Number of jobs: around 600, but properly one around 400 active at the moment
Number of builds kept: 30.000
Number of slaves:60 (many of these are host specific nodes which are
inactive for parts of the day)
Number of http requests per minute (daytime): average around 1400-1600
with peaks of 2500
Number of http request served in a day: 730.000 measured but we had
to reboot Hudson because it was hanging so I would estimate around
800.000-900.000 would be more realistic
I had to disable the moniroting plugin again because it has too big
overhead and we would need to reboots during office hours. I am still
working on getting some stats on which URLs are being hit the most.

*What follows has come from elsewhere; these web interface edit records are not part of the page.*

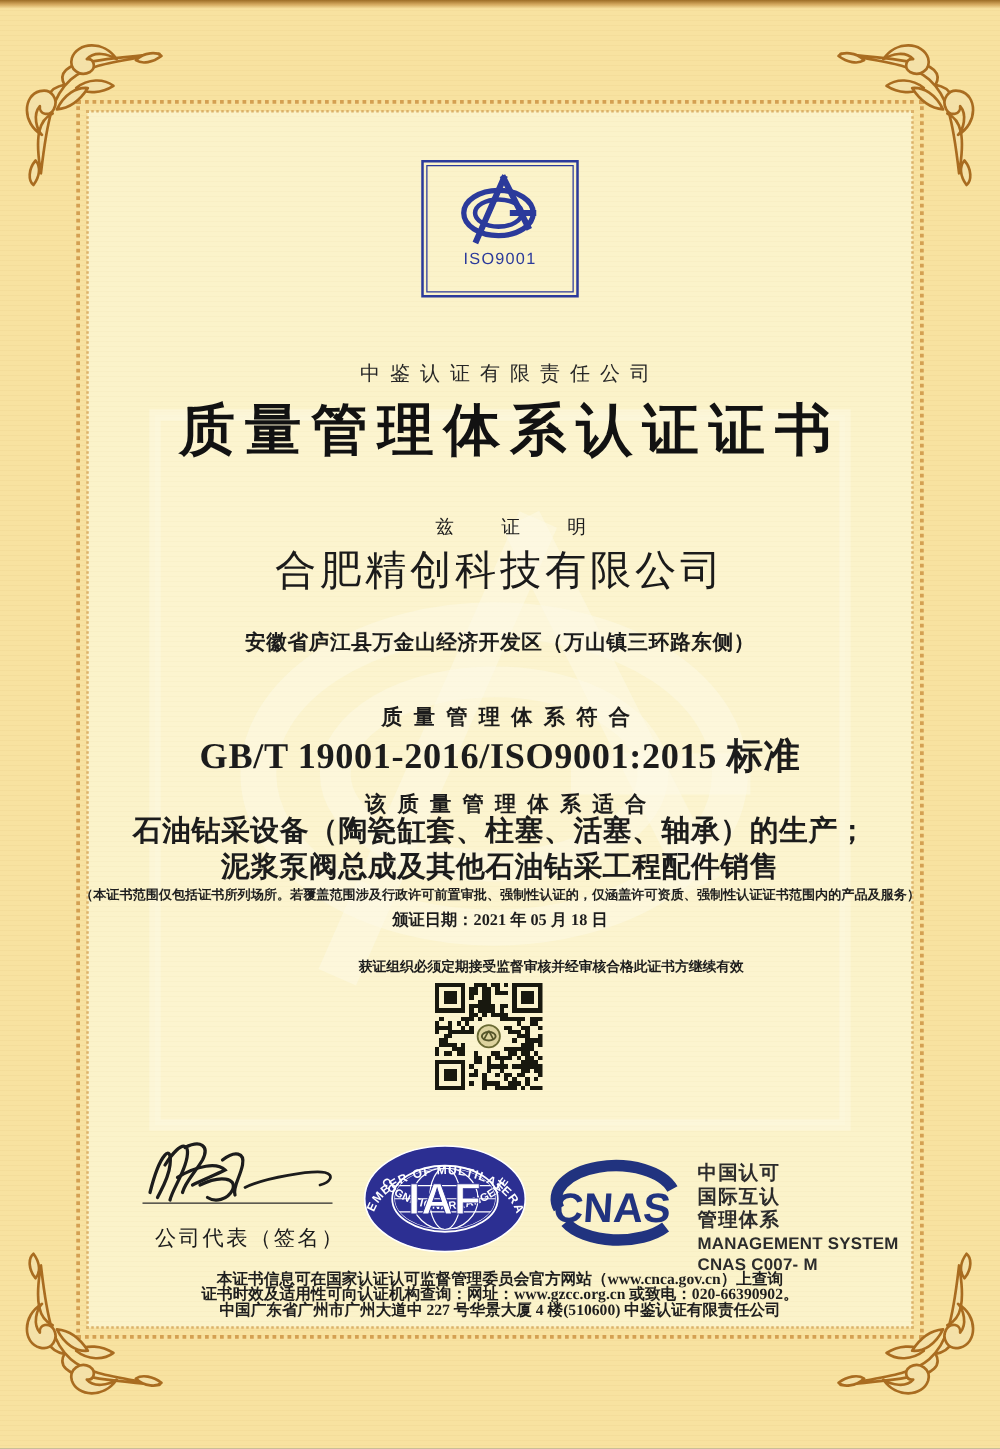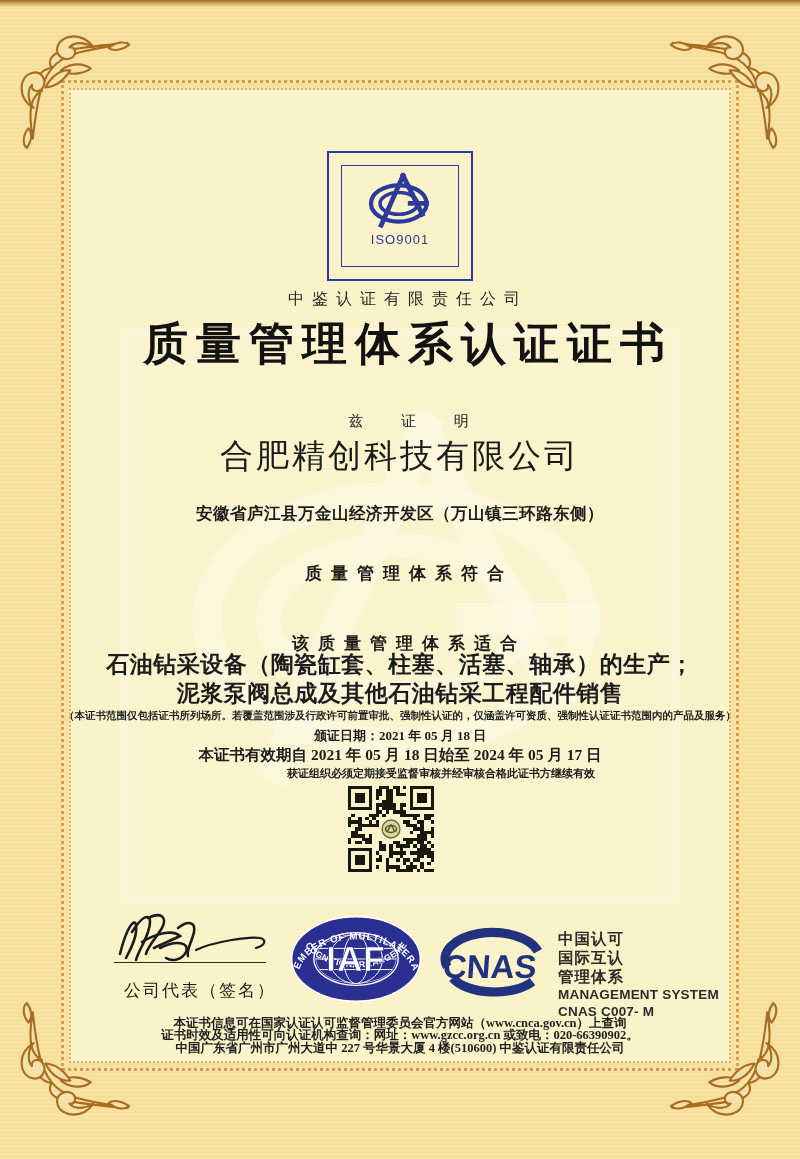"ISO9001" .logo-box { padding: 12px -> 2px; top: 151px -> 128px }
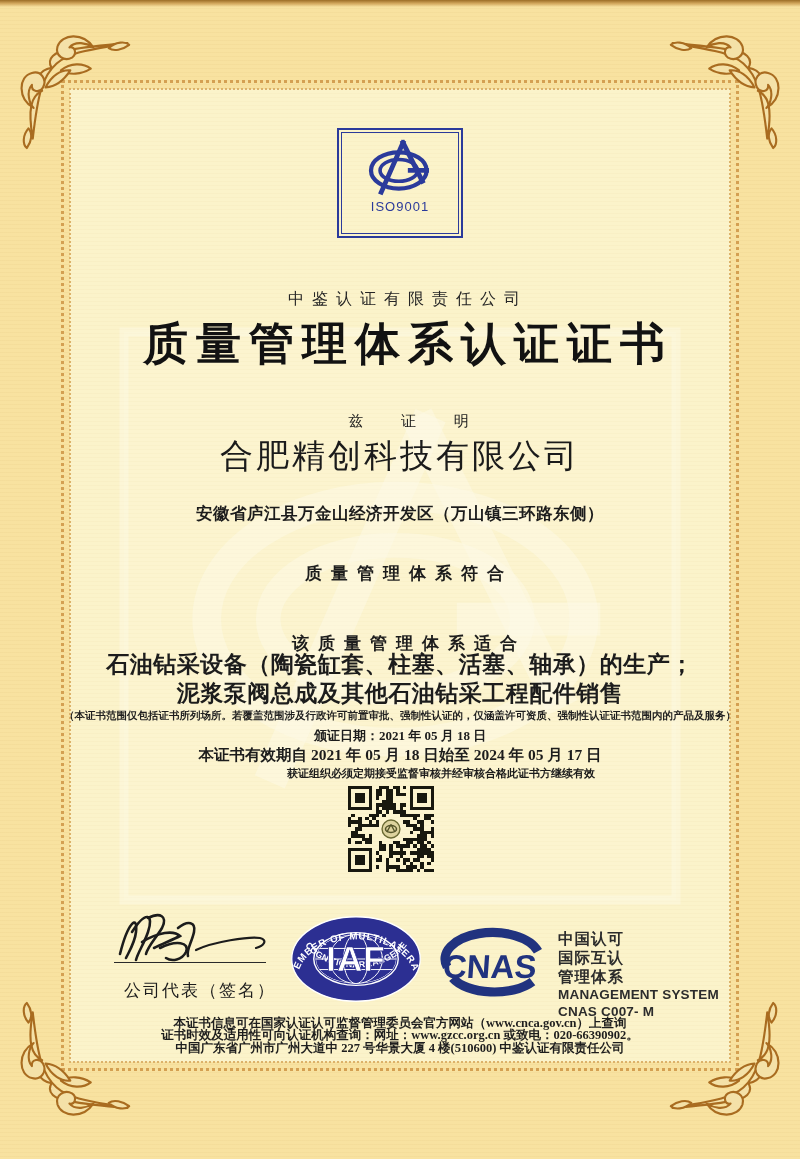"GB/T 19001-2016/ISO9001:2015 标准" div.abs { html: none -> <div>GB/T 19001-2016/ISO9001:2015 标准</div> }
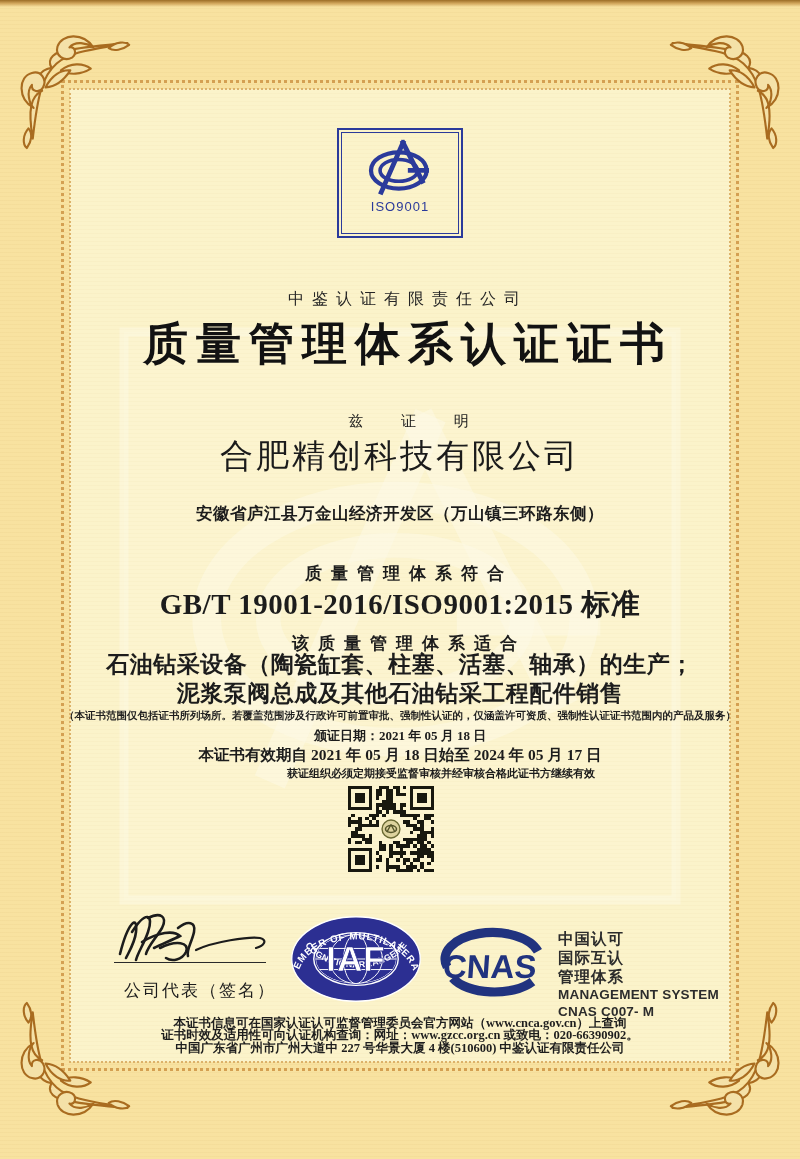"本证书有效期自 2021 年 05 月" div.abs { html: <div>本证书有效期自 2021 年 05 月 18 日始至 2024 年 05 月 17 日</div> -> none }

This installation is not fully sized, we will need to grow it
significantly as we add more projects.
Anyways onwards to my suggestions:
1. Create a static folder served by the container:
Move all static content (help pages, logo etc.) to a separate folder
and exclude that URL pattern from stabler. This way it should be
served by the container and much better cached, or proxied
2. Don't generate semi-static content:
It looks like semi-static content such as RSS feeds are generated
using jelly templates on each request which seems quite expensive.(I
suspect rss request make up the bulk of my 730.000 requests). Suggest
we move to a model where such
resources are written to disk when it changes which is far less often
than it is requested.
We then make a fast path in stabler where the first thing it does is
look into a map of URL, and if the URL is present in the map the file
on disk is served directly instead of going through stabler "views".

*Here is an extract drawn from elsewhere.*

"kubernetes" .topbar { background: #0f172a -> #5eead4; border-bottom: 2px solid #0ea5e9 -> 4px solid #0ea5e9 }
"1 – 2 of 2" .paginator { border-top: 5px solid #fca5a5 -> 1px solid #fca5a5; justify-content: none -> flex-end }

Plugins could even take part in this be writing files to disk and
registering the URL to file mapping via a service. I suspect this
could speed up things quite a bit since plugins could write all sorts
of resources that only needs to be calculated once a build is done
like change logs, test reports, dependency graphs etc. (we need to
figure out something with the dynamic sidebar but still)
(if someone can give me a pointer to the good starting points in the
code I would like to give this a go)
3. Don't reserve a thread per executor.
As soon as a slave goes on line there is created a executor thread for
each executor. There really is no need for this, just create the
threads as needed
4. Revisit master slave handshaking
I am not sure how master/slave communications are initiated, but I
think it might be different based on the slave type. SSH slaves appear
to keep using the SSH channel opened during startup, while JNLP slaves
"phone home" to a server socket but both reserve a thread on the
master. I suggest we make use of a server socket approach on all slave
types as a default and use the "master calls slave" as fallback. This
will allow us to use NIO and a thread pool instead of reserved threads
on the master.
5. Pre-compile / pre-assemble jelly?
I don't know if it is possible but right now the jelly files are
re-parsed on request (as far as I can tell), is there a technique
where we can precompile sush files or perhaps just pre-resolve all the
includes and build a jelly file per page?